Why the USDA wants to stop local food
This is one of those "in case you missed it" kind of posts. In yesterday’s New York Times, Minnesota farmer Jack Hedin wrote an op-ed that shows very clearly how the federal deck is stacked against small, sustainable, local farms and in favor of Earl Butz’s "get-big-or-get-out" mentality.
The commodity farm program effectively forbids farmers who usually grow corn or the other four federally subsidized commodity crops (soybeans, rice, wheat and cotton) from trying fruit and vegetables.

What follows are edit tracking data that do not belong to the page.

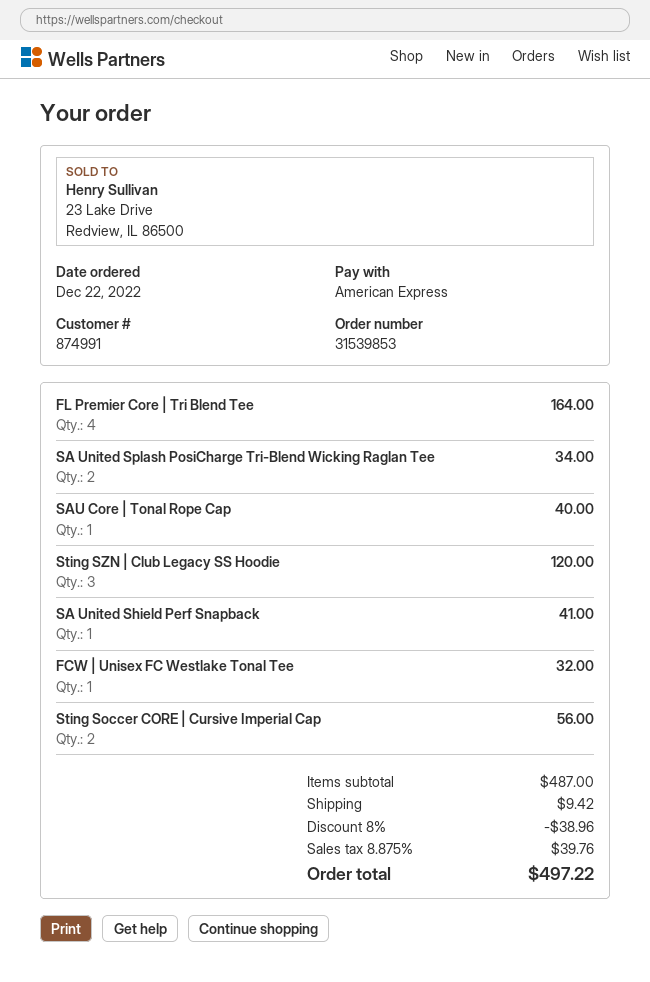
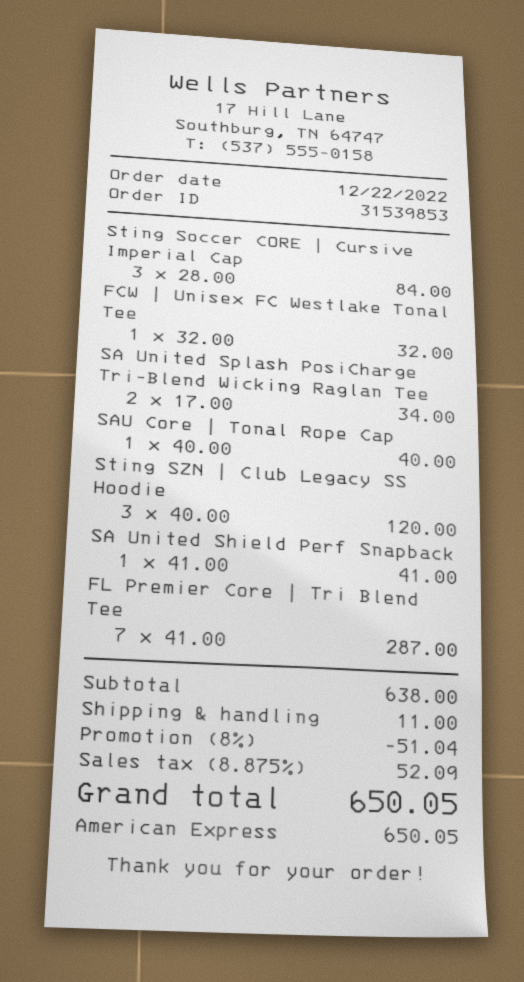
FL Premier Core | Tri Blend Tee: 4 for 164.00 -> 7 for 287.00
Sting Soccer CORE | Cursive Imperial Cap: 2 for 56.00 -> 3 for 84.00
subtotal: 487.00 -> 638.00
discount: 8% = 38.96 -> 8% = 51.04
shipping: 9.42 -> 11.00
tax: 8.875% = 39.76 -> 8.875% = 52.09
total: 497.22 -> 650.05

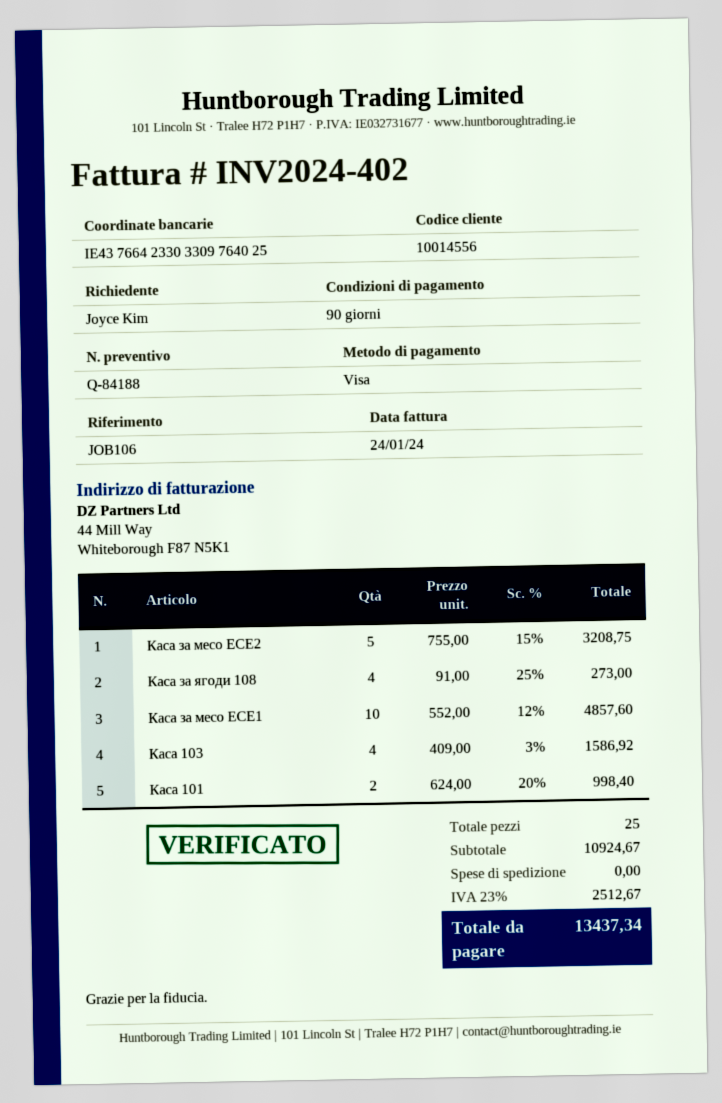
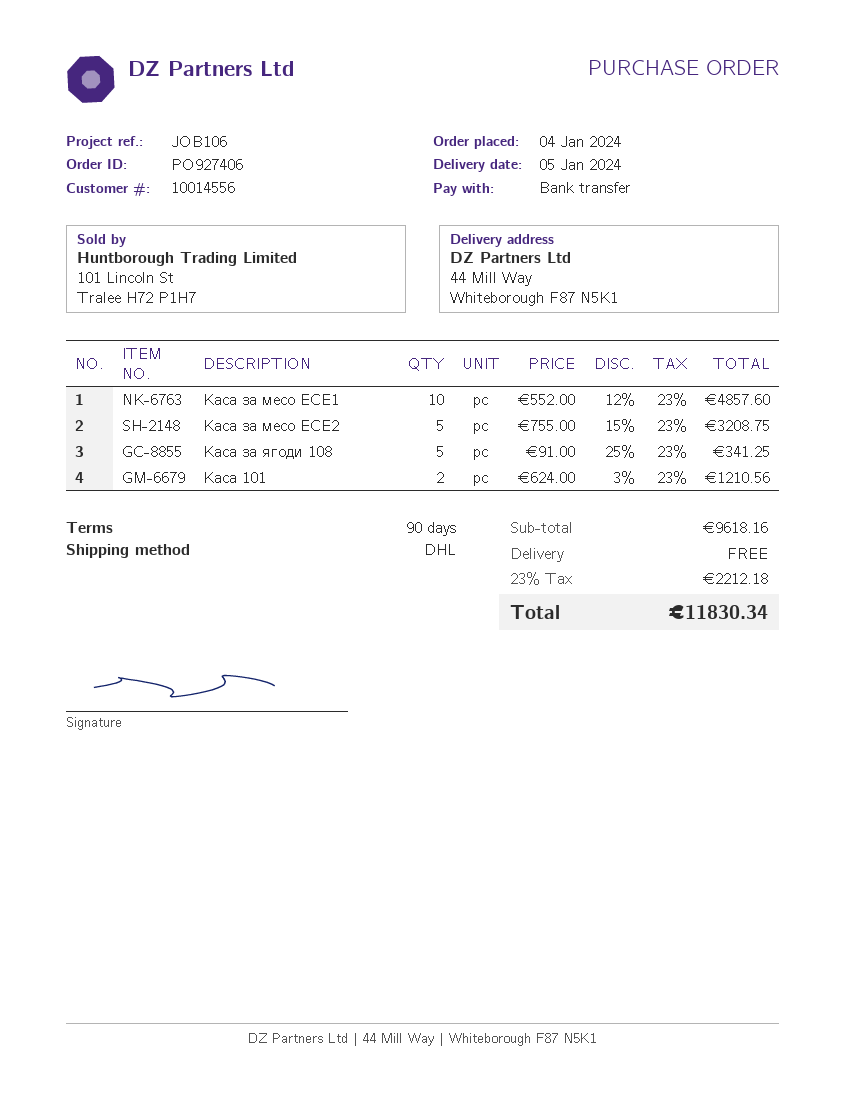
payment method: Visa -> bank transfer
Каса за ягоди 108: 4 x 91.00 - 25% = 273.00 -> 5 x 91.00 - 25% = 341.25
Каса 103: 4 x 409.00 - 3% = 1586.92 -> none
Каса 101: 2 x 624.00 - 20% = 998.40 -> 2 x 624.00 - 3% = 1210.56
subtotal: 10924.67 -> 9618.16
tax: 23% = 2512.67 -> 23% = 2212.18
total: 13437.34 -> 11830.34

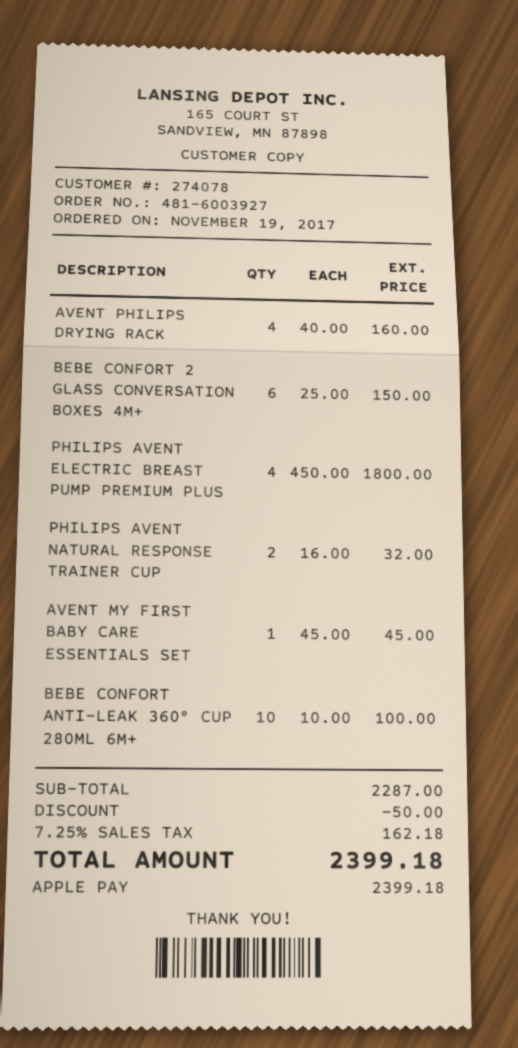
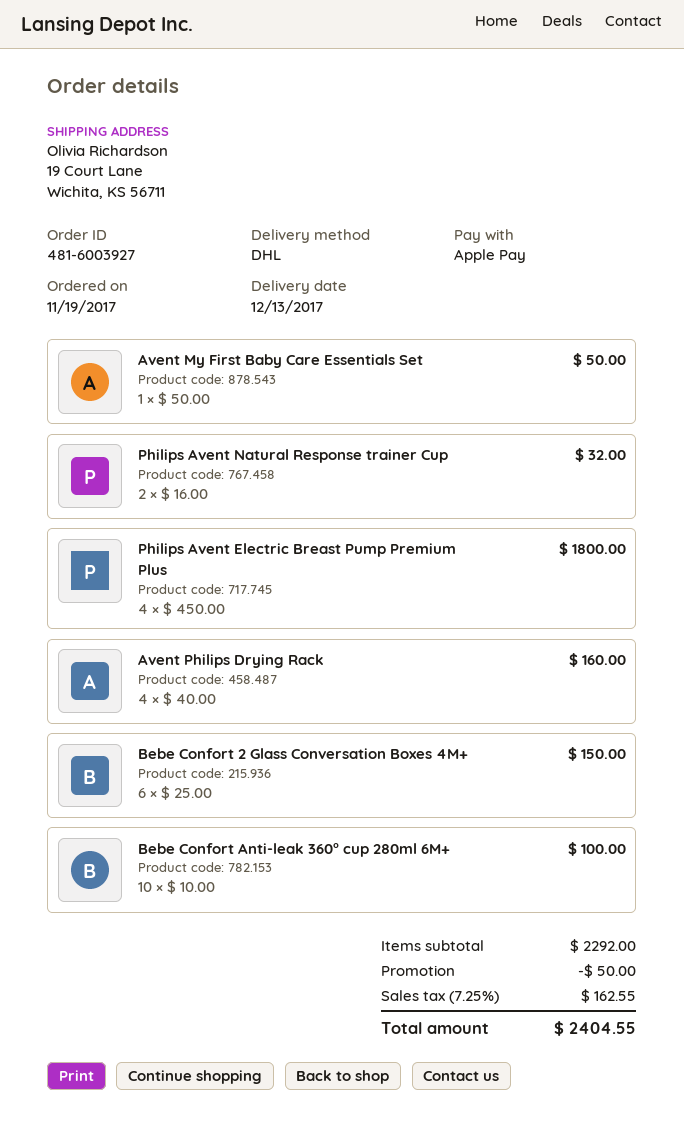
AVENT MY FIRST BABY CARE ESSENTIALS SET: 1 x 45.00 = 45.00 -> 1 x 50.00 = 50.00
subtotal: 2287.00 -> 2292.00
tax: 7.25% = 162.18 -> 7.25% = 162.55
total: 2399.18 -> 2404.55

Because my watermelons and tomatoes had been planted on “corn base” acres, the Farm Service said, my landlords were out of compliance with the commodity program.
I never ceased to be amazed at the all-encompassing power of the Golden Rule (The One Who Has the Gold Makes the Rules).
It is pretty impressive to think that these little farmers, scattered about the nation on their 10-, 50-, and 100-acre plots are so viscerally feared by agribusiness conglomerates and the politicians in their pockets.
What are they afraid of? That someone might produce something Good, Clean and Fair? If their way is so right, so effective, so much better for the health and well being of the nation, then why should they be concerned about a bunch of wacko foodies who think that GMOs and chemicals are not food?
Why? Because the locavores are right and Big Ag knows it. And the only way they can compete is to prevent competition.